Book Review – Web Startup Success Guide
I just bought a copy of The Web Startup Success Guide by Bob Walsh. It was an impulse purchase – I was actually looking for a book on PHP and MySQL and the cover caught my eye. I never heard of Bob Walsh, but I had heard of the guy who wrote the foreword – Joel Spolsky, CEO of Fog Creek Software, and author of the blog Joel on Software, among other things.
The book, according to its back cover, claimed to provide all the answers to build a successful web startup. Joel Spolsky, in his foreword, claimed he learned something new on every page (there are over 400 pages in the book, which works out to about 5 cents per lesson. Considering I’m in the middle of developing two ideas into potential businesses, I figured this was the book for me.
I’m now reaching the end of the first quarter of the book, and already I’ve learned enough to write a review. The book was worth the money spent, even were I to read no further. So far, I’ve learned something about the history of creating software companies, the various ways there are to start a company, and what the pros and cons of each are. I’ve learned some questions to ask myself when looking at a potential idea. I’ve learned to be critical of my own initiatives, and to separate emotion from keeping ideas alive long after they should have died.
Bob mixes his lessons with interviews with various people. Don Dodge, Director of Business Development at Microsoft, discusses the differences between starting a company now versus starting one ten or twenty years ago. Rick Chapman of Softletter discusses the business model of Software as a Service and various billing systems used. These are just a few of the many (I counted 36, but I might be off by a few) interviews and e-mail exchanges recounted throughout the book.

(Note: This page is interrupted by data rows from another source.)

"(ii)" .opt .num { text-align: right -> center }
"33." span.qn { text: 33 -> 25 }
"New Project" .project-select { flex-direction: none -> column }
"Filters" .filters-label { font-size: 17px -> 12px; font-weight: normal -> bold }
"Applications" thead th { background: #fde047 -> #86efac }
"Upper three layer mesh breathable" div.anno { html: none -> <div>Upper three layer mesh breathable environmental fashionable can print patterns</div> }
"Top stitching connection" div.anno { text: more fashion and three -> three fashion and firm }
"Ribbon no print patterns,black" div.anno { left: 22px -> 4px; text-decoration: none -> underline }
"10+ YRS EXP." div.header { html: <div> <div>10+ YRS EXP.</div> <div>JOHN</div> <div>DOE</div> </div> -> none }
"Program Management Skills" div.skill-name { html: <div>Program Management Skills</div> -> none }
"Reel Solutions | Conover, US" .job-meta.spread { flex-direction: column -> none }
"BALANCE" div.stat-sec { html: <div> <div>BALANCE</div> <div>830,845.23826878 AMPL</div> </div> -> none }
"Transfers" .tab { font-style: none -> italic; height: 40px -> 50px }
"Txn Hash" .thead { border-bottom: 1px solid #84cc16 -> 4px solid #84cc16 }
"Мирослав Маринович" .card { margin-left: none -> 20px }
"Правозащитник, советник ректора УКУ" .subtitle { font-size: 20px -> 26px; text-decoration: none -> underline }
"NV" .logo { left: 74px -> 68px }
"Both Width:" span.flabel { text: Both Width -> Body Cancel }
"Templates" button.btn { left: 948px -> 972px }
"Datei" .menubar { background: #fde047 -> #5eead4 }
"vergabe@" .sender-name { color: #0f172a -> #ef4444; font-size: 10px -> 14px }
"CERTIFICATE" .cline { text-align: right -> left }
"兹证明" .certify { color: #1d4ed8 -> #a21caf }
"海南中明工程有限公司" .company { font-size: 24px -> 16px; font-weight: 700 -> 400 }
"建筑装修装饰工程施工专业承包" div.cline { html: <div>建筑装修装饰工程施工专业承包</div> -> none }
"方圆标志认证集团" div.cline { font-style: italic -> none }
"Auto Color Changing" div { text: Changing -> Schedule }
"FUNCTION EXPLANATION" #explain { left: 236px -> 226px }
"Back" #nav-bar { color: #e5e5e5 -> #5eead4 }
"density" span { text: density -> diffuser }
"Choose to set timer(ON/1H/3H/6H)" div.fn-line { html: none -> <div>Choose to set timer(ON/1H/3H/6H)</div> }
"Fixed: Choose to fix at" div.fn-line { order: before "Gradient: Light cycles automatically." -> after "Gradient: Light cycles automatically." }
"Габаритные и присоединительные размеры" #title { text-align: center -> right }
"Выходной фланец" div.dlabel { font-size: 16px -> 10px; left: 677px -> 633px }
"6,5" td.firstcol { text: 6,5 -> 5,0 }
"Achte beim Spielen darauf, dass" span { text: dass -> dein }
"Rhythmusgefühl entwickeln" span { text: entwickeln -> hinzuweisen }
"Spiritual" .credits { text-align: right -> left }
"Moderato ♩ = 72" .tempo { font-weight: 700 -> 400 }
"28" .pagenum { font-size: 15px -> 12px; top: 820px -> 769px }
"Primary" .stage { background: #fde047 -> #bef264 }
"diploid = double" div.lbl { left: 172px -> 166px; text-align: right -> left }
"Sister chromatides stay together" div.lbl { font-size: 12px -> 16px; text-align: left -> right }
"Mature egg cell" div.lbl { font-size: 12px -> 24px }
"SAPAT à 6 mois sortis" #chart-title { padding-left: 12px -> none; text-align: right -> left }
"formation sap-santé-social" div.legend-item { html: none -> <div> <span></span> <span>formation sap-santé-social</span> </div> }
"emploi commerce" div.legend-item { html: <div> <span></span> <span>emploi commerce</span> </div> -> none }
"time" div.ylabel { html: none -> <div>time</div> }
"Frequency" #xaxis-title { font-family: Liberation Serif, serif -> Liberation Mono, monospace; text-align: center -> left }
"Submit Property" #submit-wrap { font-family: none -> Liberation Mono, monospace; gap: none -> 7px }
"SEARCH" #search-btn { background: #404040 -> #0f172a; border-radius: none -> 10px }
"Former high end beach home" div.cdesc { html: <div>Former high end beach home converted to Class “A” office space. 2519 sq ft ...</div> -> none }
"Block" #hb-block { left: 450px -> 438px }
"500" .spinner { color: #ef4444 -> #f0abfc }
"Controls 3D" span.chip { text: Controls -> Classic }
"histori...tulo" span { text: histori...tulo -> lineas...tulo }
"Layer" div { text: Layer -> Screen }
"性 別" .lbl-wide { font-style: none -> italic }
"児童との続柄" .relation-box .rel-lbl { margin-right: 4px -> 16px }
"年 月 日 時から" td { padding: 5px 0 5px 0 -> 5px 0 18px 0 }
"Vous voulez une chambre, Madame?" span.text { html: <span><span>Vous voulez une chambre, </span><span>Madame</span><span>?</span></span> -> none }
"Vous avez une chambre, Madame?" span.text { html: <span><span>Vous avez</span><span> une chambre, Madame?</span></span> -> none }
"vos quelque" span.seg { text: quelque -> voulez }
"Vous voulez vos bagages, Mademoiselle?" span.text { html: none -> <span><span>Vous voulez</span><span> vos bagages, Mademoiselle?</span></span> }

The book is divided into 10 chapters, each of which focuses on another idea crucial to the success of a web startup. The first chapter looks at the history, which has shaped how such companies are built today. The next chapter focuses on the ideas that build your company – filling a need (and where those needs come from), having a new way to solve an old problem. The third chapter looks at platforms, and the various places you can put your idea (SaaS, PaaS, Mobile, and so on).
The fourth chapter discusses support groups and tools for founders. The fifth looks at money and financing. The sixth looks at how social media impacts your business (and it does, whether you realize it or not). The seventh chapter discusses the importance of clarity in your business. Chapter eight is about how to get all the pieces in place, and how to turn an idea into a business.
Chapter nine suggests several people you should listen to, who provide advice that can be invaluable to a new business. Chapter ten is all about where to go from here, now that you’ve read the book.
I’m not done the book, as I pointed out above. But Bob manages to deliver his points about starting a business in simple language, with relevant examples scattered throughout the book.
If you are thinking about starting a company, or already have, which has as its business model the sale or distribution of software, whether you’re a site that facilitates the use of a service, or selling desktop software directly, this book is for you.